▼

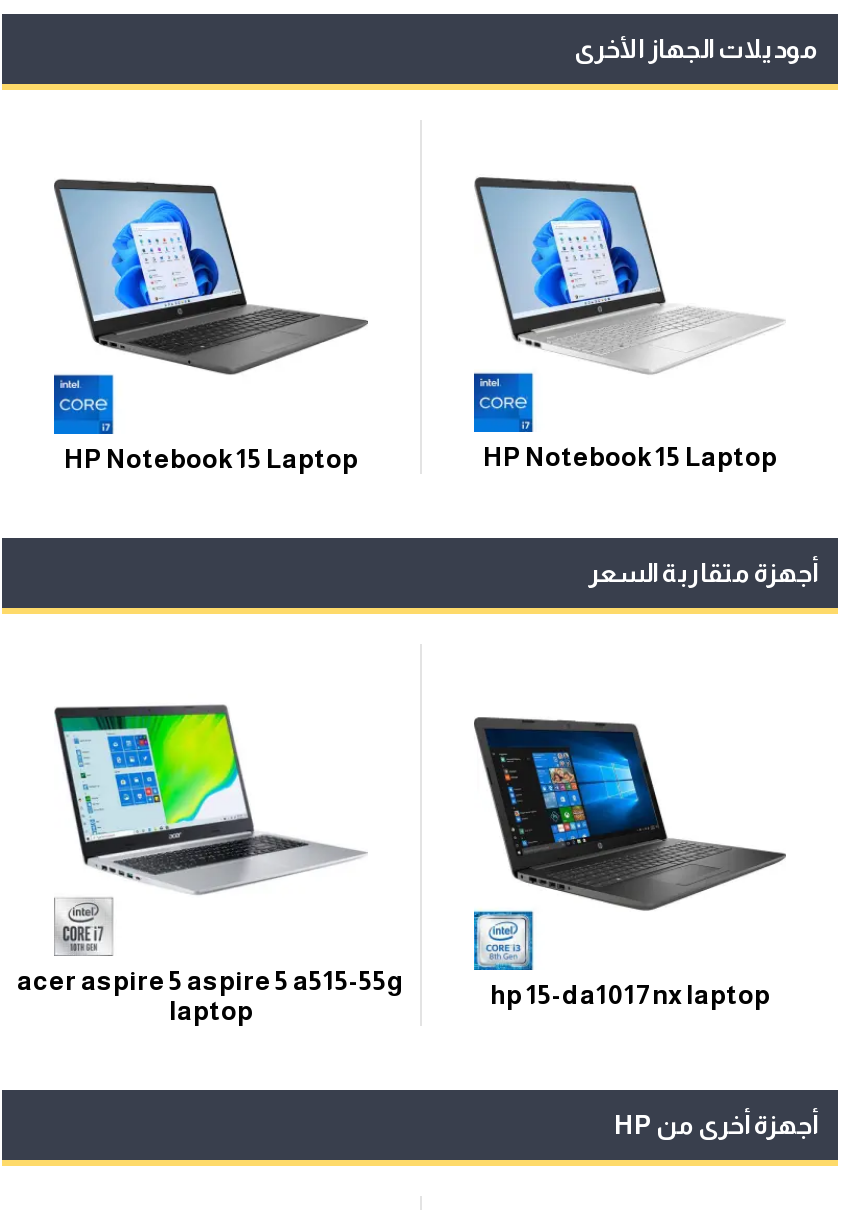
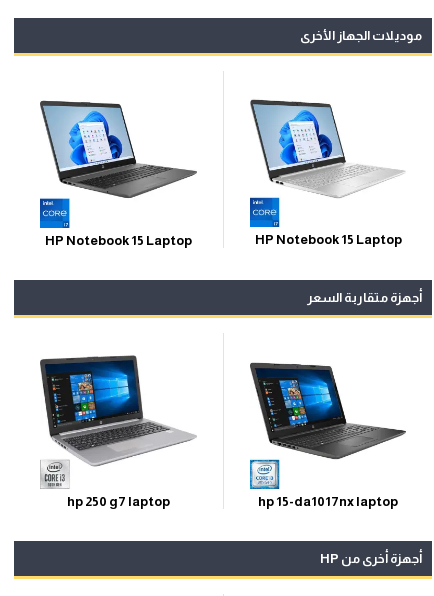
- [image]
- acer aspire 5 aspire 5 a515-55g
- laptop
+ [image]
+ hp 250 g7 laptop
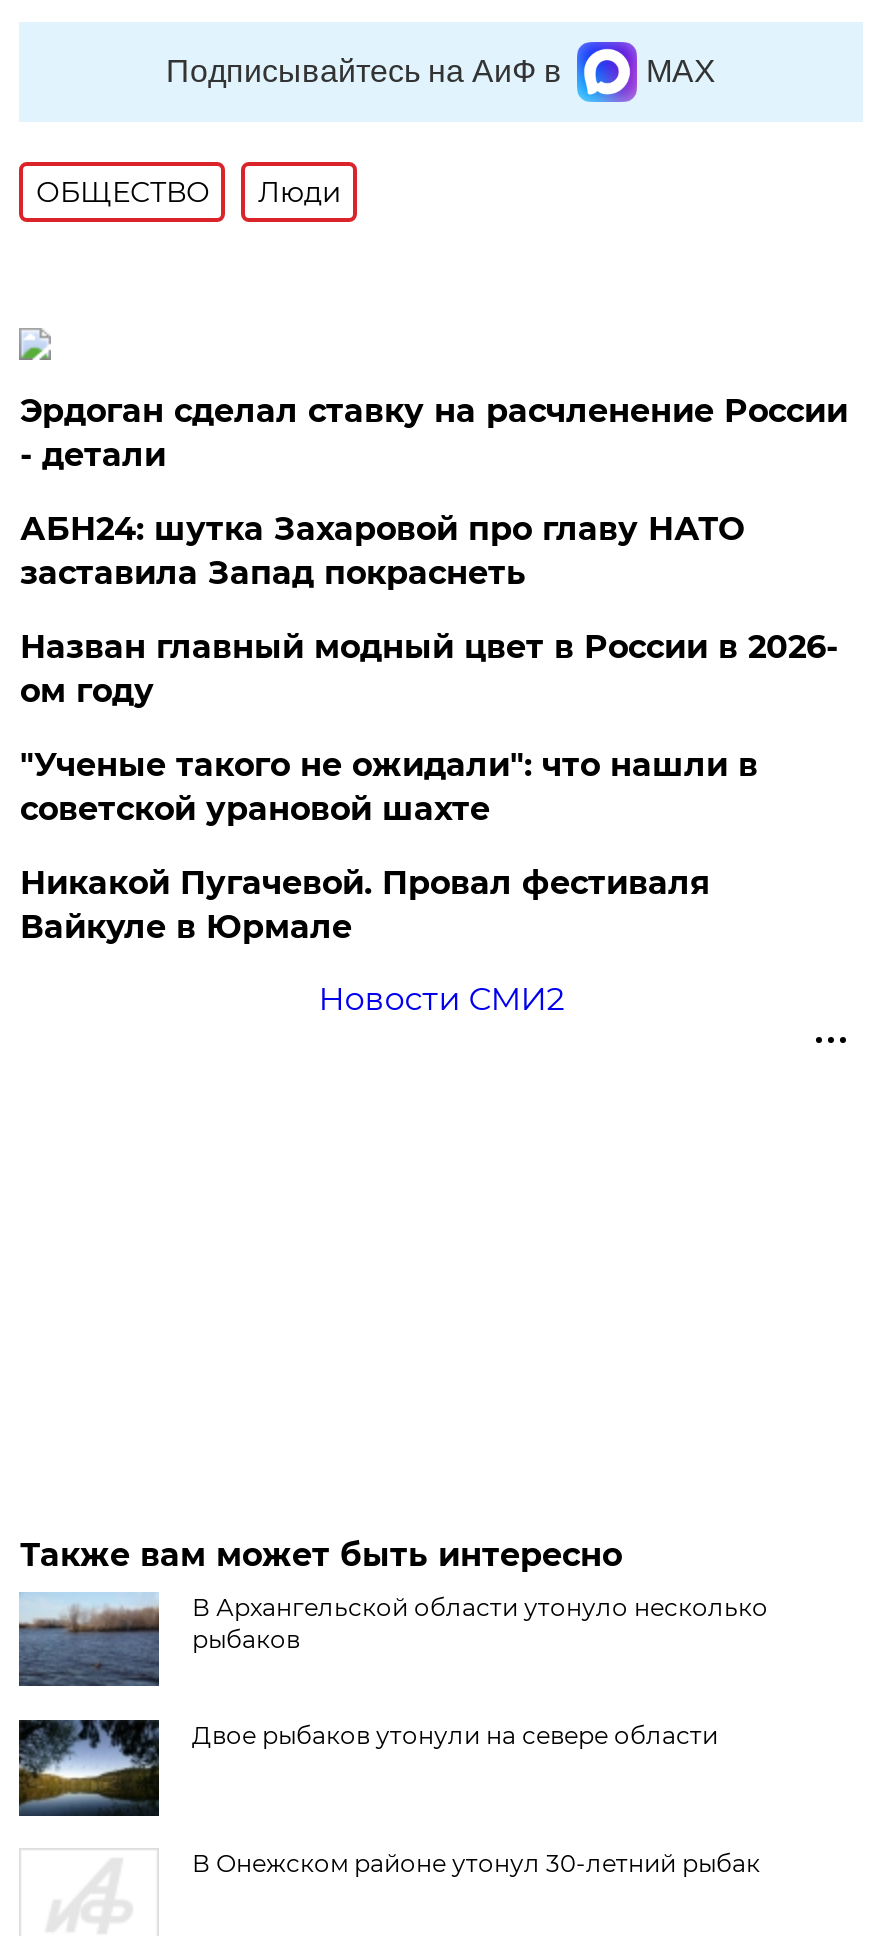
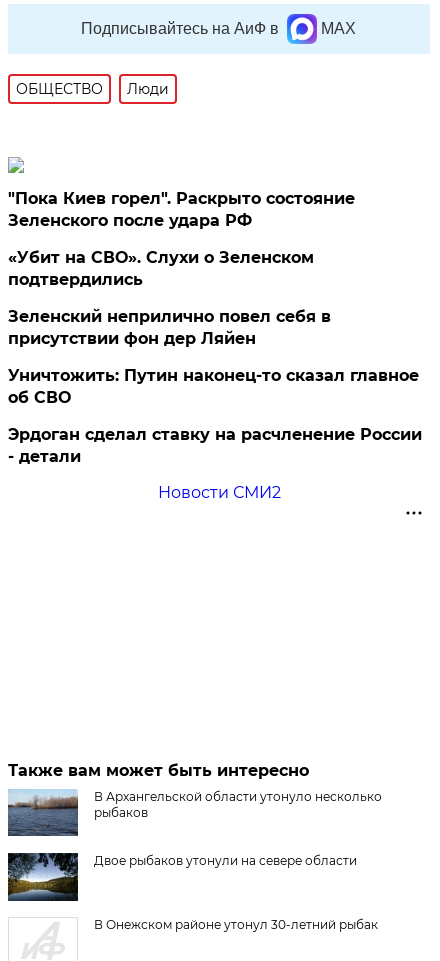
+ "Пока Киев горел". Раскрыто состояние
+ Зеленского после удара РФ
+ «Убит на СВО». Слухи о Зеленском
+ подтвердились
+ Зеленский неприлично повел cебя в
+ присутствии фон дер Ляйен
+ Уничтожить: Путин наконец-то сказал главное
+ об СВО

moved down: Эрдоган сделал ставку на расчленение России | - детали

- АБН24: шутка Захаровой про главу НАТО
- заставила Запад покраснеть
- Назван главный модный цвет в России в 2026-
- ом году
- "Ученые такого не ожидали": что нашли в
- советской урановой шахте
- Никакой Пугачевой. Провал фестиваля
- Вайкуле в Юрмале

▲

■ **Prompt**
In the copy, include all records verbatim but no images.

■ **Problem solution**
- [image]
- acer aspire 5 aspire 5 a515-55g
- laptop
+ [image]
+ hp 250 g7 laptop
+ "Пока Киев горел". Раскрыто состояние
+ Зеленского после удара РФ
+ «Убит на СВО». Слухи о Зеленском
+ подтвердились
+ Зеленский неприлично повел cебя в
+ присутствии фон дер Ляйен
+ Уничтожить: Путин наконец-то сказал главное
+ об СВО

moved down: Эрдоган сделал ставку на расчленение России | - детали

- АБН24: шутка Захаровой про главу НАТО
- заставила Запад покраснеть
- Назван главный модный цвет в России в 2026-
- ом году
- "Ученые такого не ожидали": что нашли в
- советской урановой шахте
- Никакой Пугачевой. Провал фестиваля
- Вайкуле в Юрмале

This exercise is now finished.